Whose Democracy Agenda? Wattenberg, Dobriansky, and Fort

FEATURED ARTICLE

Whither the "Global Democratic Revolution"?
By Tom Barry

Promoting democratic change is a worthy foreign policy goal that has deep roots in both the Republican and Democratic Parties. The challenge is to promote that policy in the post-Bush era so that the ideal is not tainted by narrow national interests or ideological agendas. Read full story.

SEE ALSO: The Democracy Vanguard

Right Web Profile: National Endowment for Democracy

Right Web Profile: International Republican Institute

Right Web Profile: Freedom House

FEATURED PROFILES

Ben Wattenberg
An early neocon trailblazer, Wattenberg, host of PBS’s Think Tank and an AEI fellow, thinks America should let in more immigrants, in part to support a larger military, which he envisions chasing down terrorists across the globe.

Paula Dobriansky
A vocal proponent of the Bush administration’s democracy agenda within the State Department, among Dobriansky’s more recent assignments has been tackling the growing refugee crisis created by the war she helped promote.

Randall Fort
A former director at Goldman Sachs and TRW, Randall Fort heads the State Department’s Bureau of Intelligence and Research, one of the few intel agencies that challenged the Bush administration’s assertions about pre-war Iraq.

ALSO NEW ON RIGHT WEB

Base Politics
By Daniel Luban

A congressional bill to prevent the establishment of permanent military bases in Iraq is symbolic and little else, say critics. Read full article.

An Unwitting War Machine?
By Khody Akhavi

A little help from the media went a long way in helping the Bush administration edge America into the Iraq War, says a new documentary film. Read full article.

LETTERS

Re: Right Web Profile: Freedom House

Right Web’s profile of Freedom House quotes an article from the Financial Times that mischaracterizes the work of the International Center on Nonviolent Conflict (ICNC) and its founding chair Peter Ackerman.

First of all, despite implications to the contrary, ICNC is not Peter Ackerman’s personal entity, but is a legally chartered private operating foundation.
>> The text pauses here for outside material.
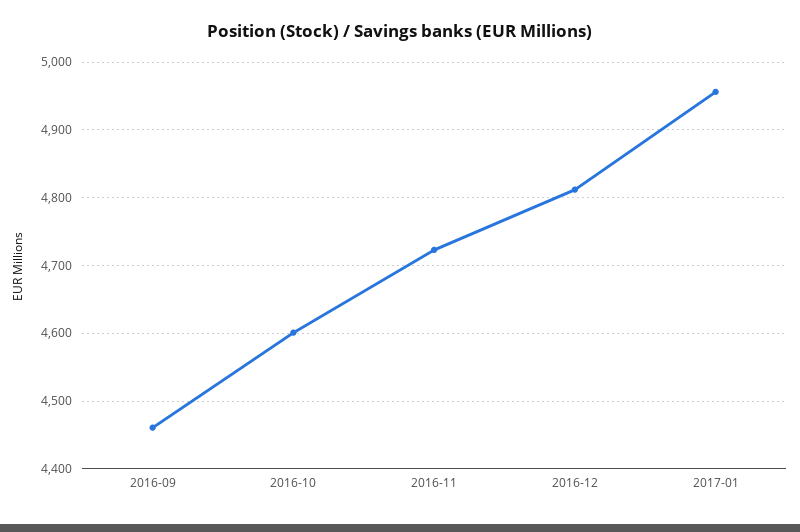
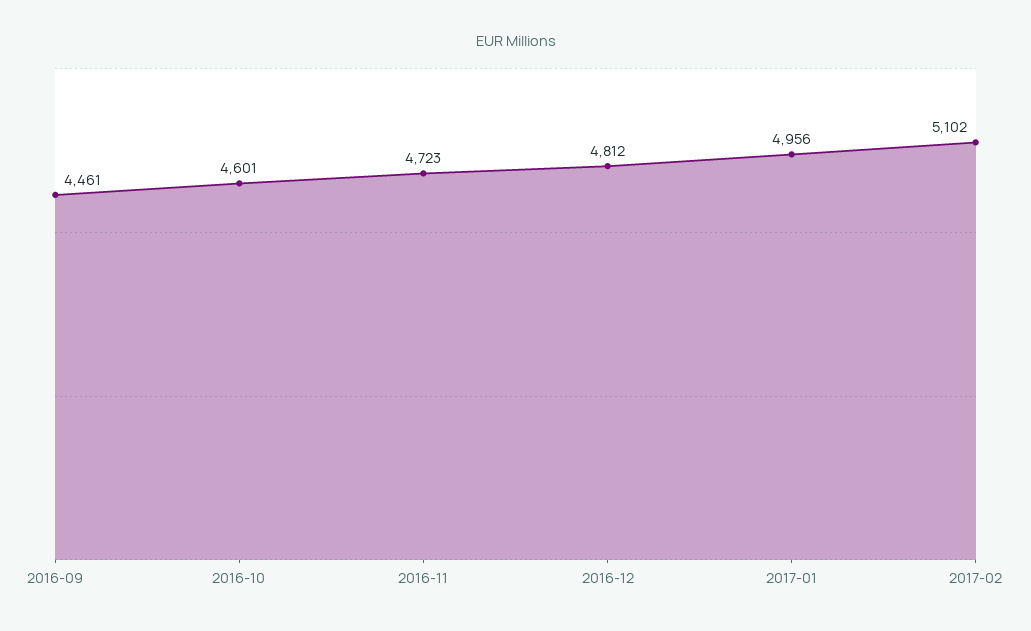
2017-02: none -> 5102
In fact, since becoming chair of the board for Freedom House, he has stepped down as chair for ICNC. ICNC’s tax returns—including its sources of funding—are fully public and no funding comes from any government, corporation, or other foundation. Its independence from the U.S. government is not merely what Dr. Ackerman "says," but is a well-documented fact.

Secondly, ICNC arranged only one workshop in Dubai, and it was not on "lessons learned from east European movements," but about the core ideas and strategic aspects of many nonviolent struggles in history. It was also not "discreet" but was publicly advertised through flyers given openly to Iranian participants before they chose to attend.
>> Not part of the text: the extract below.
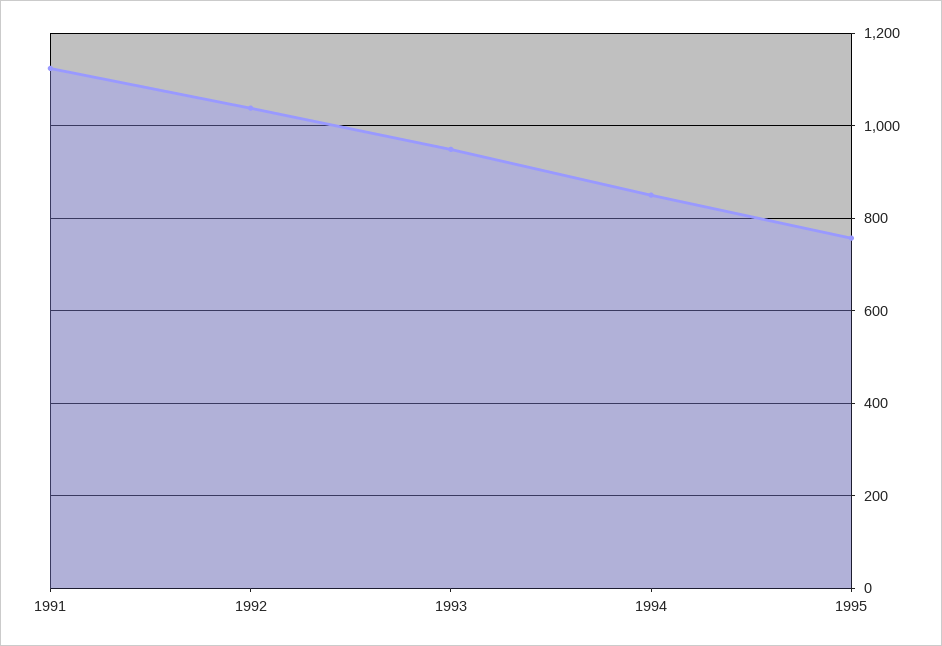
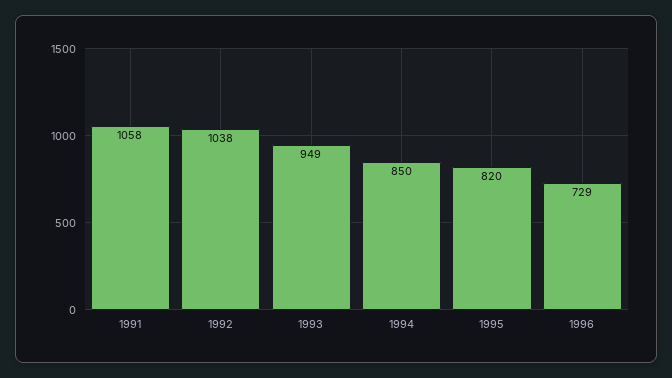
1991: 1120 -> 1058
1995: 760 -> 820
1996: none -> 729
Thirdly, the implication that ICNC’s work is focused on regimes opposed by the U.S. government is untrue. In addition to the workshop for Iranians, ICNC has done more than 20 workshops for other nationalities, including Palestinians, Maldivians, Sahrawis, Eritreans, Egyptians, Papuans, Fijians, Tongans, Guatemalans, and many other peoples engaged in various kinds of struggles for justice and against oppression, including peoples opposing regimes supported by the U.S. government.

Fourthly, the fact that Ackerman happened to introduce President Bush when he spoke at Freedom House should not be interpreted as an endorsement of the administration’s policies but the normal courtesy expected of any board chair when an organization is hosting an honored guest. Indeed, Ackerman happens to oppose a number of policies of the current administration.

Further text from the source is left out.